[Records drawn from a dataset]

▶

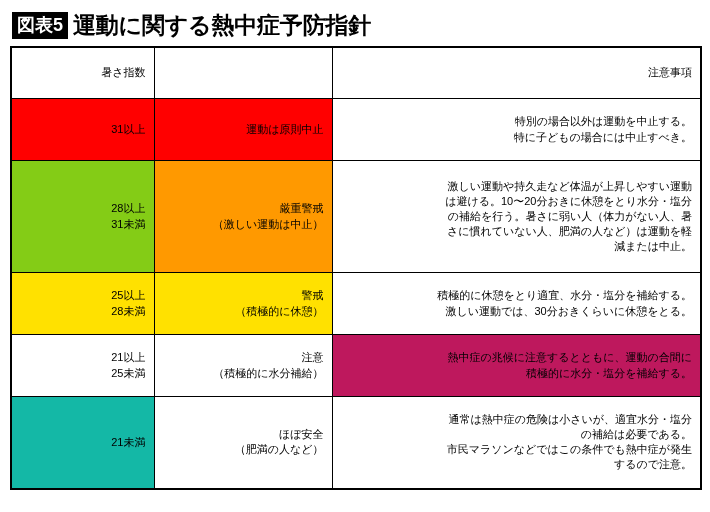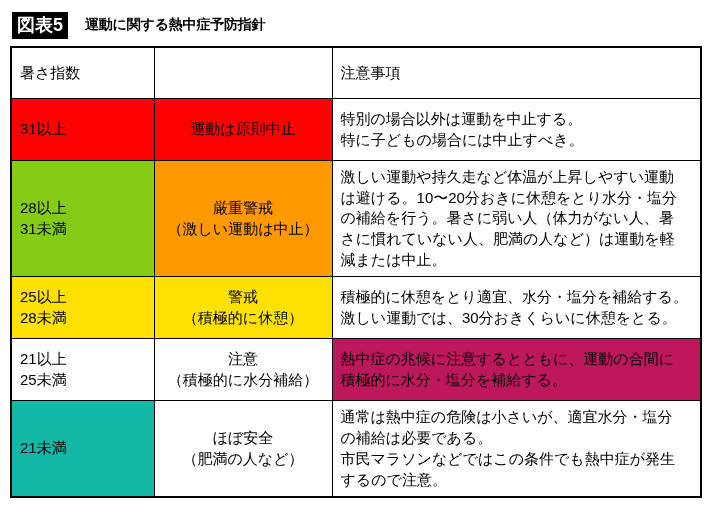--- a/index.html
+++ b/index.html
@@ -39,9 +39,9 @@
     white-space: nowrap;
   }
   .title-text {
-    font-size: 14px;
+    font-size: 23px;
     font-weight: bold;
-    margin-left: 17px;
+    margin-left: 5px;
     white-space: nowrap;
     letter-spacing: -0.2px;
   }

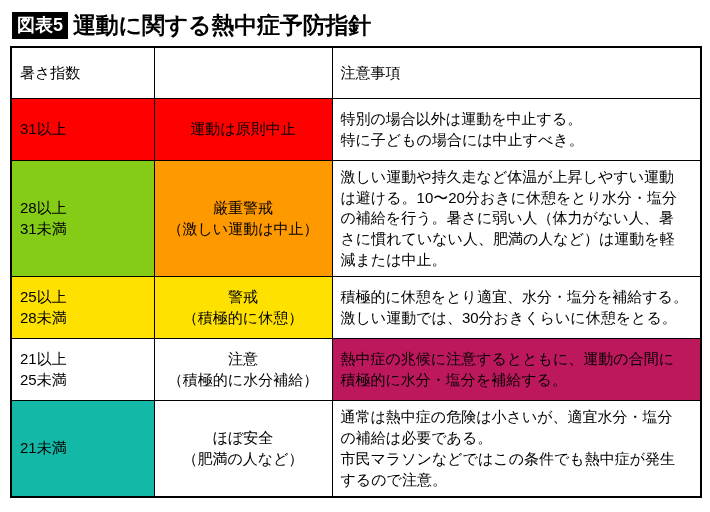--- a/index.html
+++ b/index.html
@@ -56,8 +56,9 @@
     border: 1.5px solid #000000;
     vertical-align: middle;
     padding: 6px 8px;
-    font-size: 15px;
+    font-size: 11px;
     line-height: 1.38;
+    text-align: right;
   }
   col.c-index { width: 143px; }
   col.c-level { width: 178px; }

◀

EXERCISE OBJECTIVE
The data is to be returned exactly as it stands, pictures aside.

RESPONSE
--- a/index.html
+++ b/index.html
@@ -39,9 +39,9 @@
     white-space: nowrap;
   }
   .title-text {
-    font-size: 14px;
+    font-size: 23px;
     font-weight: bold;
-    margin-left: 17px;
+    margin-left: 5px;
     white-space: nowrap;
     letter-spacing: -0.2px;
   }

--- a/index.html
+++ b/index.html
@@ -56,8 +56,9 @@
     border: 1.5px solid #000000;
     vertical-align: middle;
     padding: 6px 8px;
-    font-size: 15px;
+    font-size: 11px;
     line-height: 1.38;
+    text-align: right;
   }
   col.c-index { width: 143px; }
   col.c-level { width: 178px; }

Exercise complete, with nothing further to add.